Problem description:
After locating the line that contains "-88,21 +88,21 @@" in the records below, write out exactly that line and each line after it through the one that contains "box-shadow:1px 2px 4px", and nothing else.

Records from a data source:

┄┄┄┄┄┄┄┄┄┄

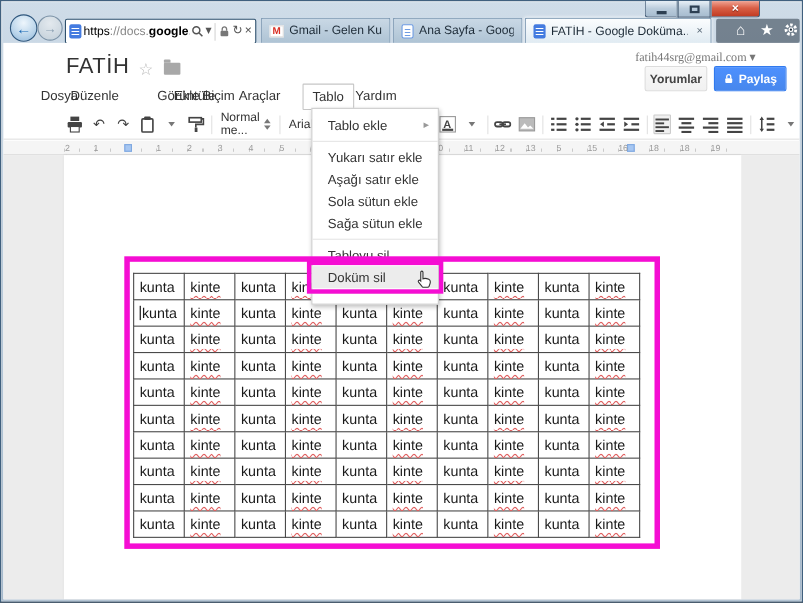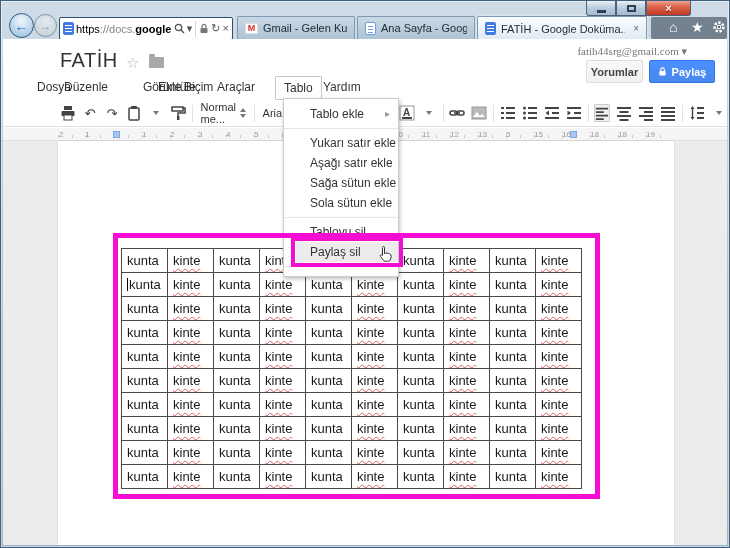--- a/index.html
+++ b/index.html
@@ -88,21 +88,21 @@
   .docarea{position:absolute;left:0;right:0;top:102px;bottom:0;background:#ececec;}
   .page{position:absolute;left:55px;top:0;width:616px;bottom:0;background:#fff;box-shadow:0 0 2px rgba(0,0,0,.15);}
   table.gdtable{position:absolute;left:63px;top:107px;border-collapse:collapse;table-layout:fixed;}
   table.gdtable td{width:46px;height:24px;border:1px solid #4a4a4a;font-size:13px;color:#1a1a1a;
     padding:0 0 0 5px;vertical-align:middle;white-space:nowrap;}
   .miss{text-decoration:underline wavy #e06060 1px;text-underline-offset:3px;}
   .tcaret{display:inline-block;width:1px;height:13px;background:#000;vertical-align:-2px;margin-right:1px;}
   
   .dropdown{position:absolute;left:280px;top:59px;width:116px;background:#fff;border:1px solid #ccc;
     box-shadow:1px 2px 4px rgba(0,0,0,.25);z-index:40;padding:5px 0;font-size:12px;color:#333;}
-  .dd-item{position:relative;height:20px;line-height:20px;padding-left:14px;white-space:nowrap;margin-left:12px;}
+  .dd-item{position:relative;height:20px;line-height:20px;padding-left:14px;white-space:nowrap;}
   .dd-item .sub{position:absolute;right:8px;top:0;color:#999;font-size:10px;}
   .dd-div{height:1px;background:#e5e5e5;margin:4px 0;}
   .dd-item.hl{background:#ececec;outline:4px solid var(--magenta);outline-offset:1px;}
   .hand{position:absolute;right:4px;top:3px;z-index:70;}
   
   .anno-rect{position:absolute;left:110px;top:194px;width:487px;height:266px;border:5px solid var(--magenta);
     z-index:60;pointer-events:none;}
 </style>
 </head>
 <body>
@@ -516,24 +516,24 @@
             </tbody>
           </table>
       </div>
     </div>
 
     <div class="dropdown">
         <div class="dd-item"><span>Tablo ekle</span><span class="sub">▸</span></div>
         <div class="dd-div"></div>
         <div class="dd-item"><span>Yukarı satır ekle</span></div>
         <div class="dd-item"><span>Aşağı satır ekle</span></div>
+        <div class="dd-item"><span>Sola sütun ekle</span></div>
         <div class="dd-item"><span>Sağa sütun ekle</span></div>
-        <div class="dd-item"><span>Sola sütun ekle</span></div>
         <div class="dd-div"></div>
         <div class="dd-item"><span>Tabloyu sil</span></div>
-        <div class="dd-item hl"><span>Paylaş sil</span><span class="hand"><svg width="16" height="18" viewBox="0 0 16 18">
+        <div class="dd-item hl"><span>Doküm sil</span><span class="hand"><svg width="16" height="18" viewBox="0 0 16 18">
               <path d="M5.5 1.5c.6 0 1 .45 1 1v6l.6-.2c.4-.15.8-.25 1.3-.25 1.5 0 2.5.45 3.4.9.9.45 1.4 1.3 1.4 2.2 0 .65-.1 1.3-.35 1.95l-.75 2.1c-.25.6-.85 1-1.5 1H7.2c-.55 0-1.05-.25-1.4-.65L2.5 11.5c-.35-.45-.3-1.1.1-1.5.45-.4 1.1-.4 1.5.05l.4.45v-8c0-.55.45-1 1-1z" fill="#fff" stroke="#333" stroke-width="1"></path>
             </svg></span></div>
         <div class="dd-div"></div>
       </div>
     <div class="anno-rect"></div>
   </div>
 </div>
 
 </body></html>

┄┄┄┄┄┄┄┄┄┄

Final answer:
@@ -88,21 +88,21 @@
   .docarea{position:absolute;left:0;right:0;top:102px;bottom:0;background:#ececec;}
   .page{position:absolute;left:55px;top:0;width:616px;bottom:0;background:#fff;box-shadow:0 0 2px rgba(0,0,0,.15);}
   table.gdtable{position:absolute;left:63px;top:107px;border-collapse:collapse;table-layout:fixed;}
   table.gdtable td{width:46px;height:24px;border:1px solid #4a4a4a;font-size:13px;color:#1a1a1a;
     padding:0 0 0 5px;vertical-align:middle;white-space:nowrap;}
   .miss{text-decoration:underline wavy #e06060 1px;text-underline-offset:3px;}
   .tcaret{display:inline-block;width:1px;height:13px;background:#000;vertical-align:-2px;margin-right:1px;}
   
   .dropdown{position:absolute;left:280px;top:59px;width:116px;background:#fff;border:1px solid #ccc;
     box-shadow:1px 2px 4px rgba(0,0,0,.25);z-index:40;padding:5px 0;font-size:12px;color:#333;}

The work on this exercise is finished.